Still, there are signs in how the governor has handled the border wall issue that Abbott wants to expand his footprint beyond Texas. While announcing his border security plans last week, the governor made a point of thanking several states, including DeSantis’ Florida, for sending law enforcement officers to Texas to help along the border. In addition, by calling for the use of a crowdfunding campaign to help pay for the wall, Abbott is inviting Republicans from across the country — who may not previously have been familiar with him — to participate in the cause.
Steinhauser called it “a great media and marketing campaign.”

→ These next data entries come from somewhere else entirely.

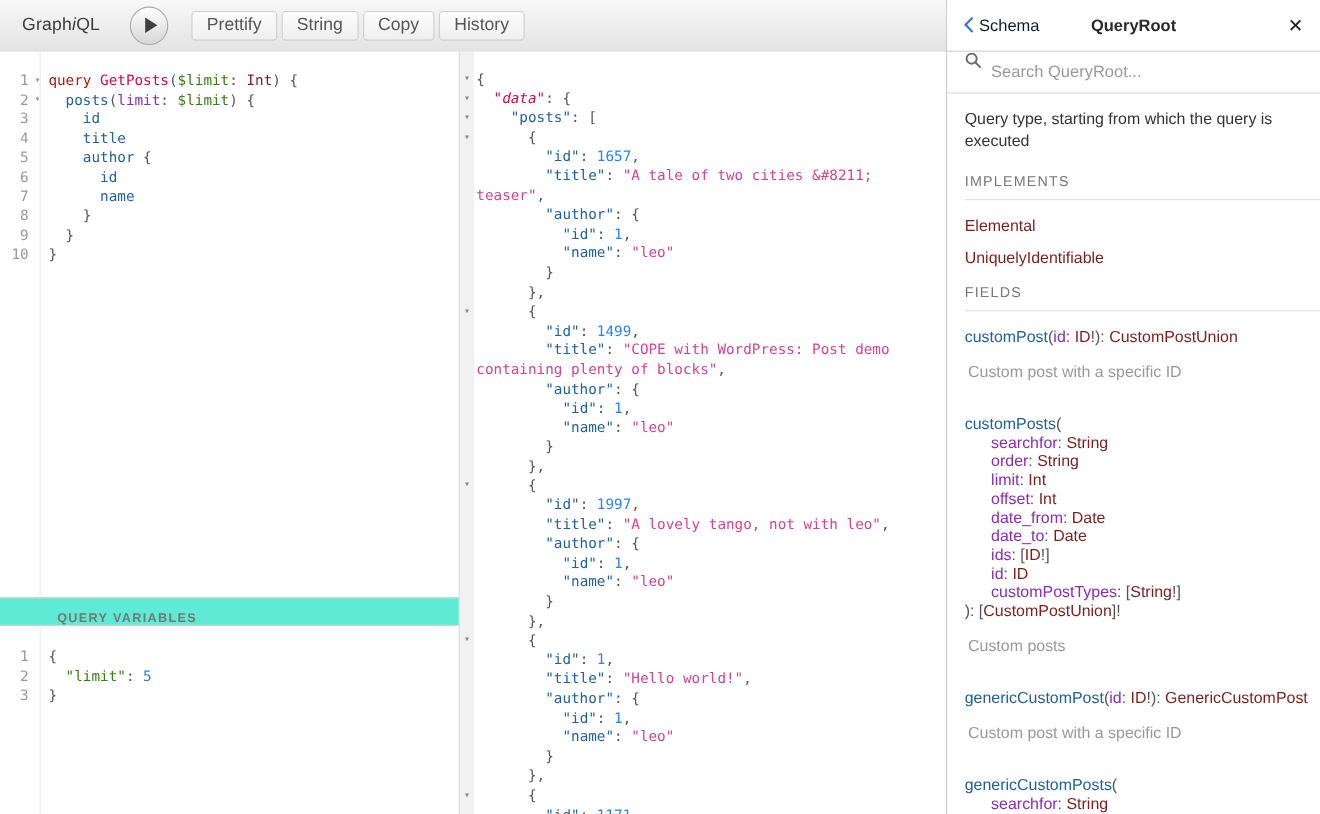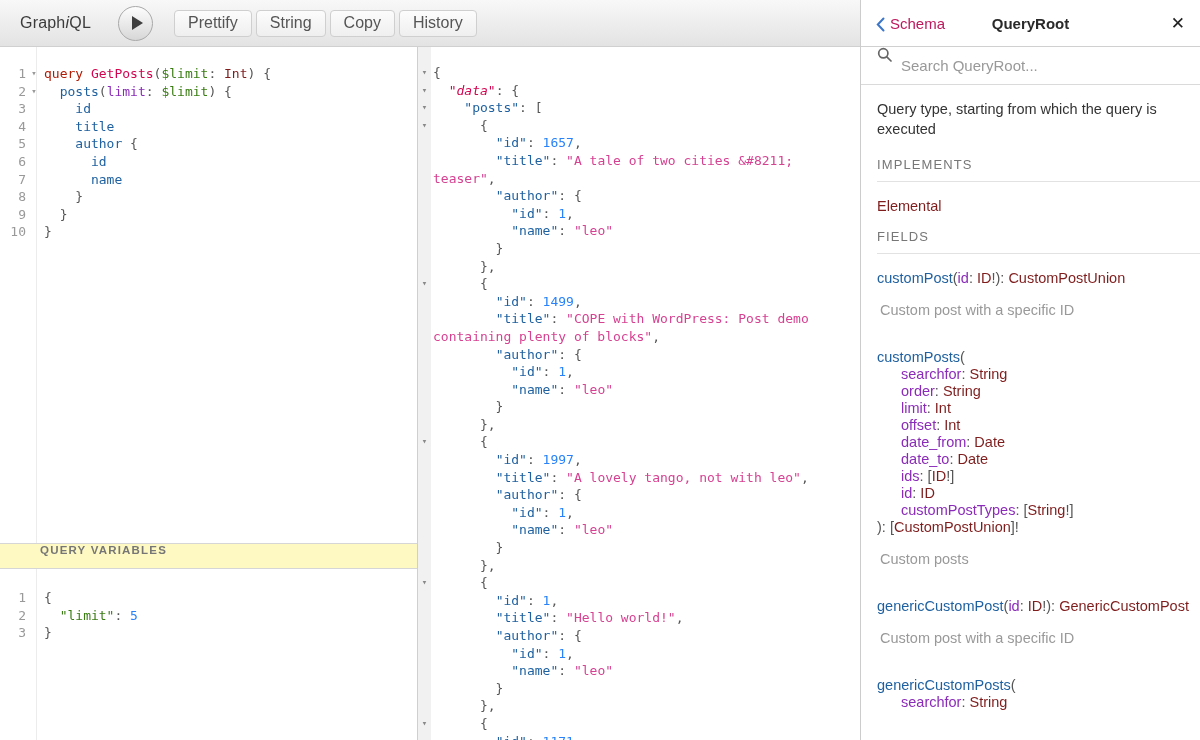"Schema" .back { align-items: flex-end -> flex-start; color: #be185d -> #0f172a }
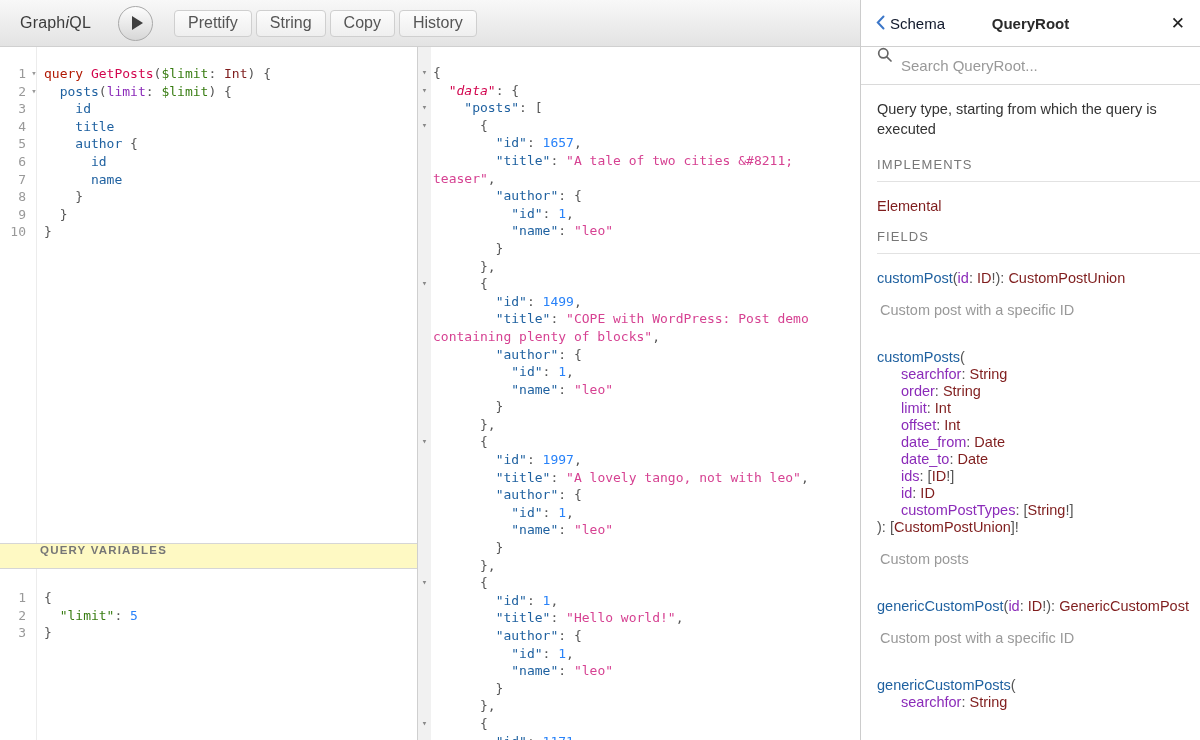"UniquelyIdentifiable" div.doc-typelink { html: none -> <div><span>UniquelyIdentifiable</span></div> }
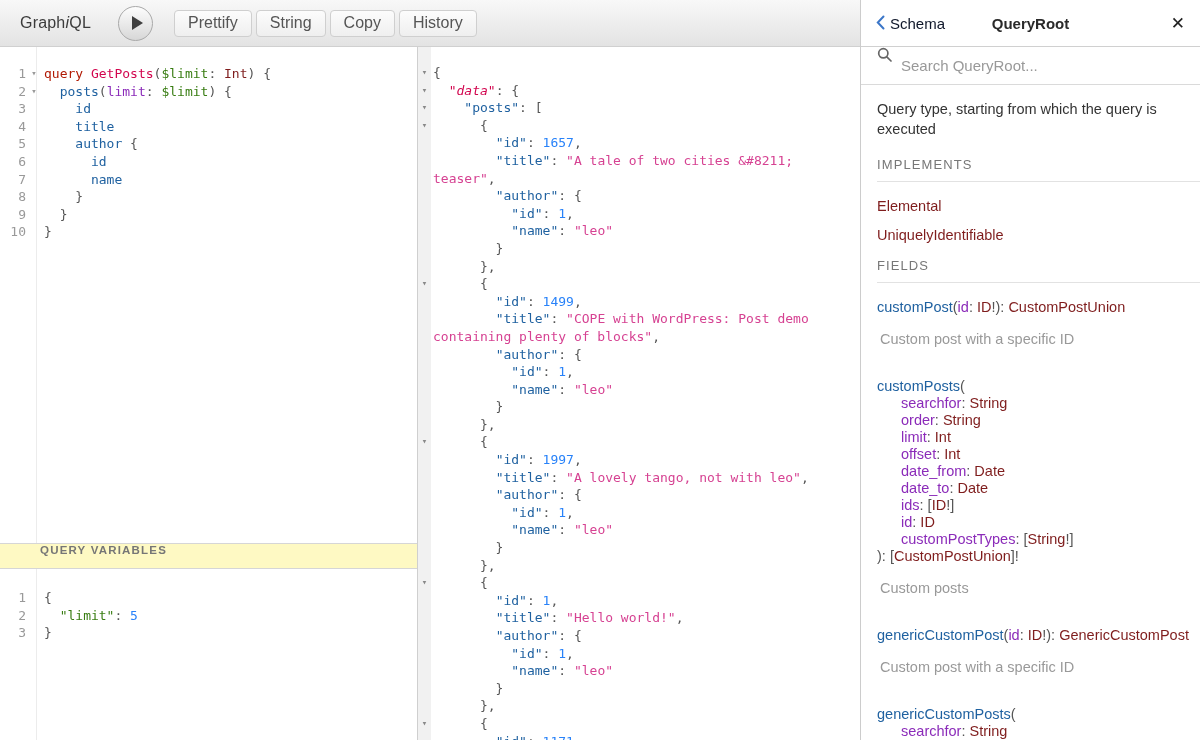"QUERY VARIABLES" .var-header { align-items: flex-start -> flex-end; background: #fef9c3 -> #5eead4; padding-left: 40px -> 52px }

A White House official dismissed the border wall as ineffective and a waste of taxpayer money, accusing Abbott of engaging in “political posturing and a return to immigration policies of the past.”
In Texas, too, Democrats are scoffing.
Gilberto Hinojosa, chair of the Texas Democratic Party, said the fact that the federal government already acquired sections of land along the border, along with hurdles like federal environmental regulations and the likelihood that many landowners will resist — means Abbott’s plan is probably unfeasible.
But the politics of Abbott saying a wall can be built by the state, he said, are clear.
“He is just flat-out lying to the people of the state of Texas in order to somehow put himself in the better position of beating back these right-wing extremists that are running against him, in the state that has the most right-wing extremist Republican Party in the nation,” Hinojosa said. “That’s all it’s about.”